Pitney Bowes had seen a stock high of $63.93 in April 1999. It dropped significantly then rebounded to $48 in April 2007, whereupon it lost 95% of its value. Those looking for high dividends will note the current 8.7% yield but with the stock hovering in the low $2 range the risk of the dividend coming to an end is real.
This is another case where one could have seen the dividend cut from a mile away. Falling stock prices can yield unsustainable dividend yields that must somehow be dealt with. The company needs to choose between using their earnings to fix what is wrong with the company or please their shareholders with dividends. When the payout ratio reaches a point where it inhibits the company’s ability to grow then the responsible move is probably to divert the cash to rescuing the company.
It seems forever ago when I was a CenturyLink (CTL) shareholder. That a couple of decades ago when stocks had massive swings regularly and CenturyLink was no exception. CenturyLink offers businesses a full menu of communications services, providing colocation and data center services, data transportation, and end-user phone and Internet service. During the beginnings of the Internet, the company's price rose to $47.37 in December 1999 then fell to $24.50 in April 2000. Its ups and downs were like other technology companies of the time, crazily dancing to seemingly random points.
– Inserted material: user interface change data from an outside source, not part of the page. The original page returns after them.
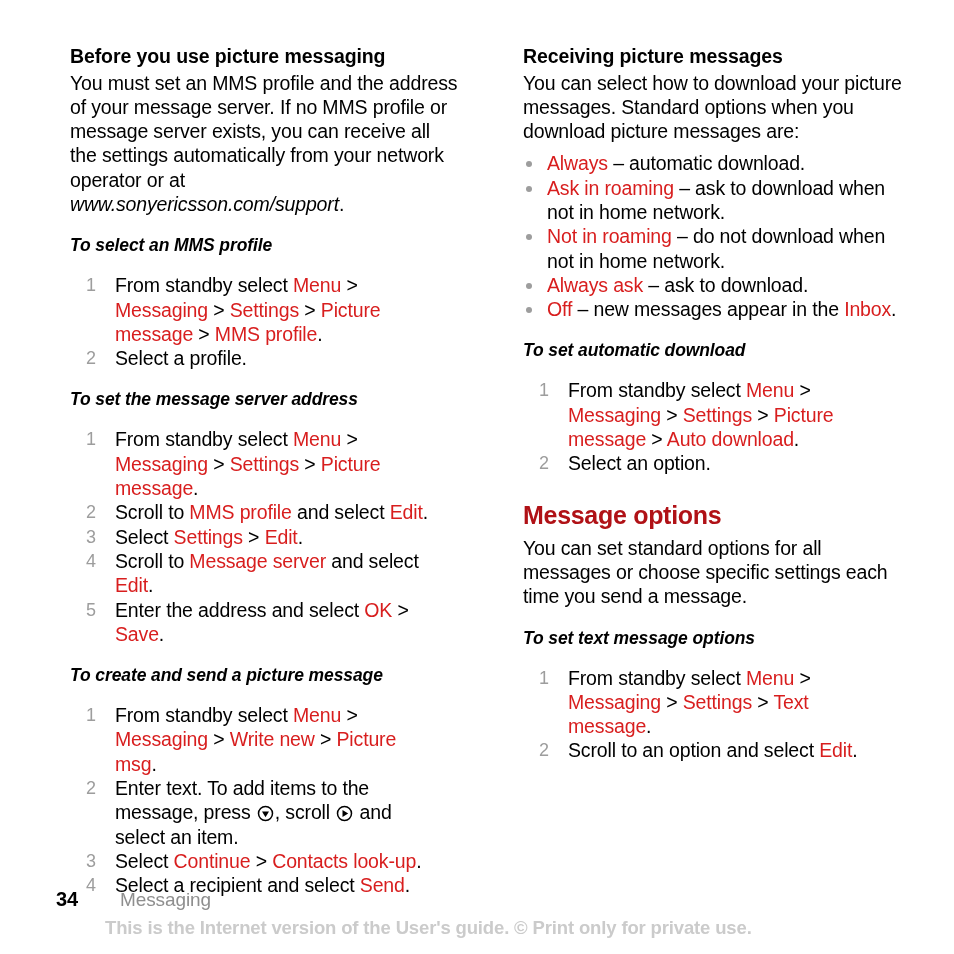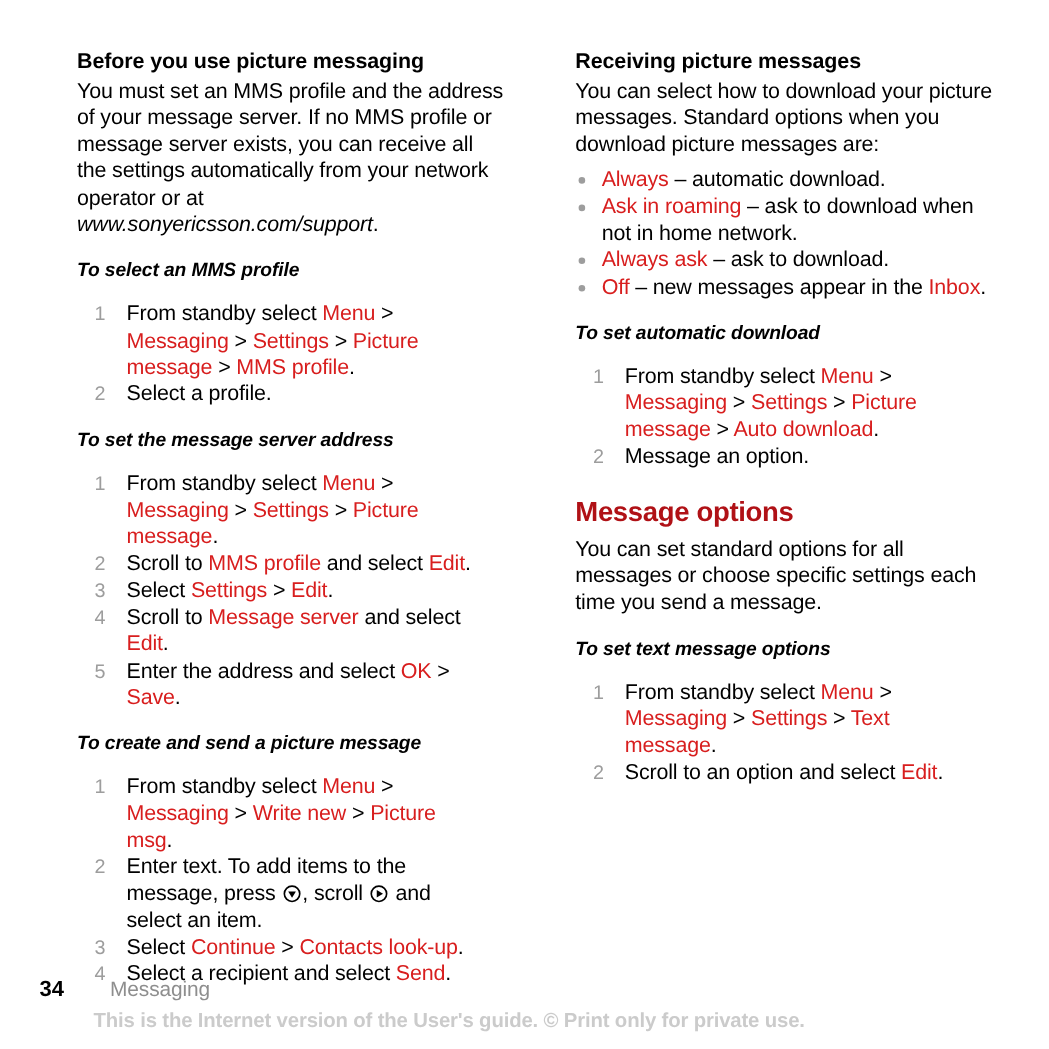--- a/index.html
+++ b/index.html
@@ -212,6 +212,7 @@
     <ul class="bullets">
         <li><span class="ui">Always</span><span> – automatic download.</span></li>
         <li><span class="ui">Ask in roaming</span><span> – ask to download when not in home network.</span></li>
+        <li><span class="ui">Not in roaming</span><span> – do not download when not in home network.</span></li>
         <li><span class="ui">Always ask</span><span> – ask to download.</span></li>
         <li><span class="ui">Off</span><span> – new messages appear in the </span><span class="ui">Inbox</span><span>.</span></li>
       </ul>

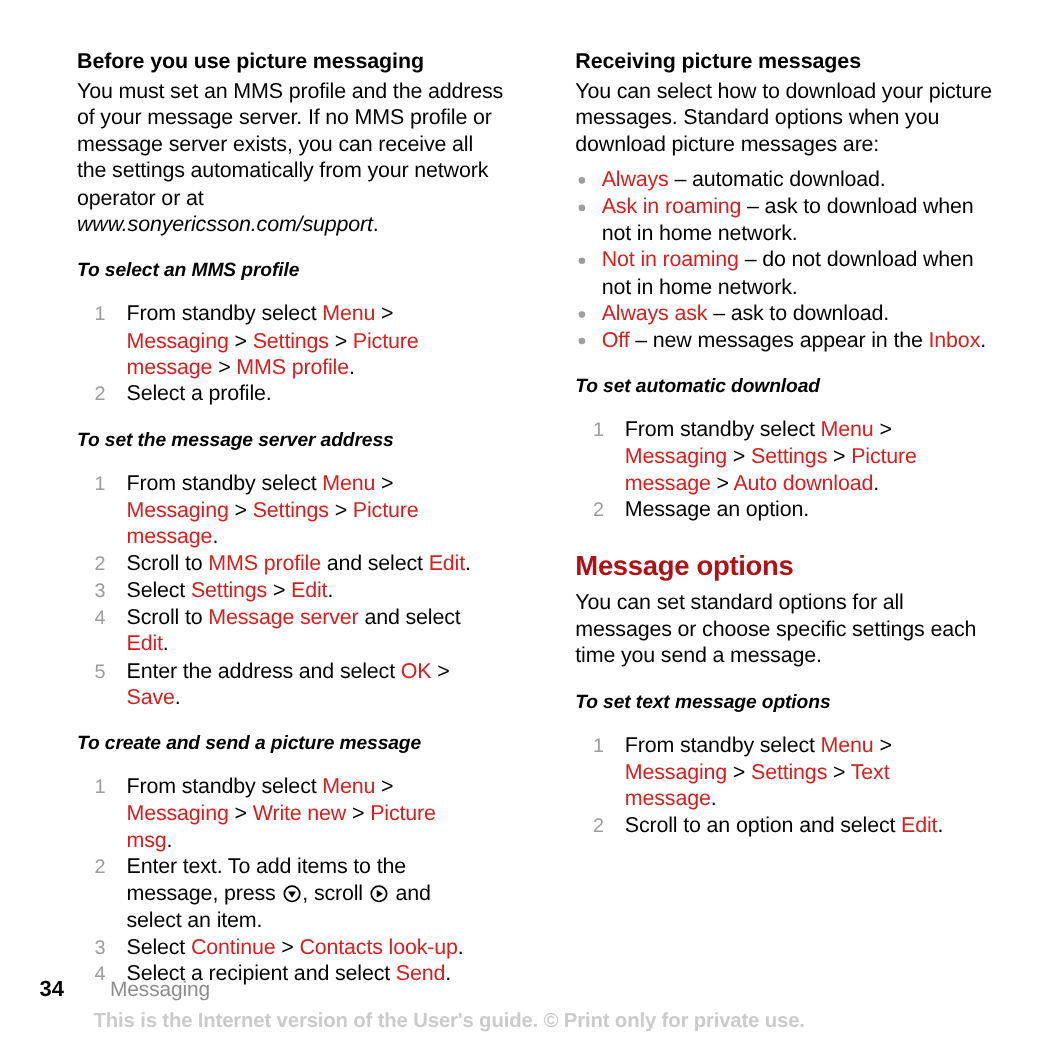--- a/index.html
+++ b/index.html
@@ -220,7 +220,7 @@
     <h3 class="h3">To set automatic download</h3>
     <ol class="steps">
         <li><span>From standby select </span><span class="ui">Menu</span><span> &gt; </span><span class="ui">Messaging</span><span> &gt; </span><span class="ui">Settings</span><span> &gt; </span><span class="ui">Picture message</span><span> &gt; </span><span class="ui">Auto download</span><span>.</span></li>
-        <li><span>Message an option.</span></li>
+        <li><span>Select an option.</span></li>
       </ol>
 
     <h2 class="h2">Message options</h2>

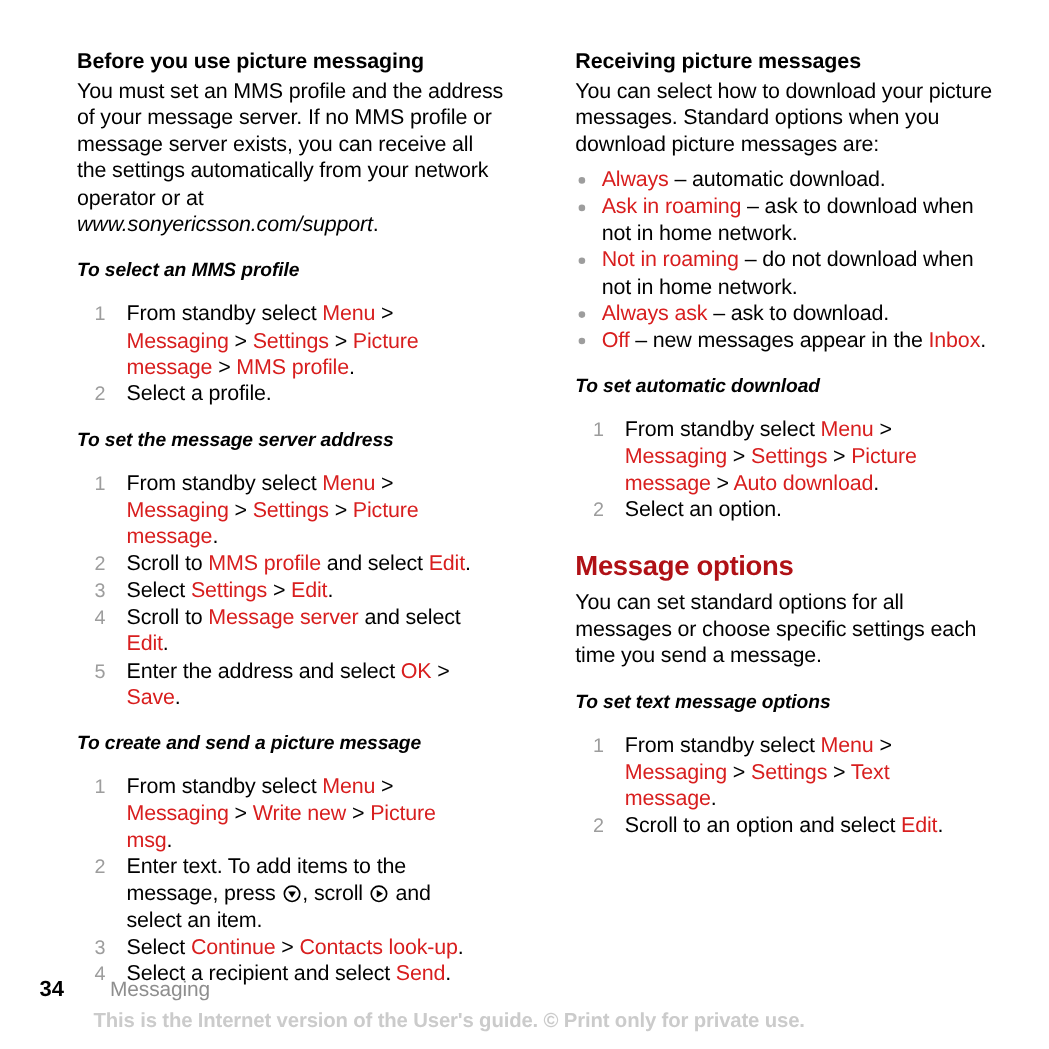--- a/index.html
+++ b/index.html
@@ -131,7 +131,7 @@
   
   .footer {
     position: absolute;
-    left: 36px;
+    left: 56px;
     top: 888px;
     width: 870px;
   }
I sound like a broken record when I mention their dividend growth measured in terms of portions of a cent. CenturyLink’s 2000 quarterly dividend was $0.0475 and was raised by one-quarter of one cent in 2001 to $0.05. This minuscule dividend rise continued into 2008 when the dividend was increased by more than a factor of ten.
CenturyLink had decided to change from a low dividend company to one that distributed essentially all of its free cash flow. The June 2008 dividend of $0.0675 was increased to $0.70 in September, a huge move. This dividend remained constant throughout 2009, rising to $0.725 in 2010, where it remained until 2013, when it cut its dividend by 25% after announcing a revised capital allocation strategy.
From 2008 to 2013 CenturyLink had increased its debt load 600%, as its revenue growth could only be attained through acquisitions. CenturyLink had acquired Qwest, which doubled its size. They also issued a large number of shares at the time of the acquisition, placing a burden on the dividend’s affordability. Although there was enough free cash flow to pay the dividend that did not leave much room for an increase.
The market punished CenturyLink by dropping the share price by over 20%, but as the dividend had been stuck in place for three years, this should not have been a shock. Declining revenues as customers started to shift toward cellular phones brought cash flow under pressure. Debt and the dividend were two of the biggest cash expenses, so it made sense to slash one to pay the other.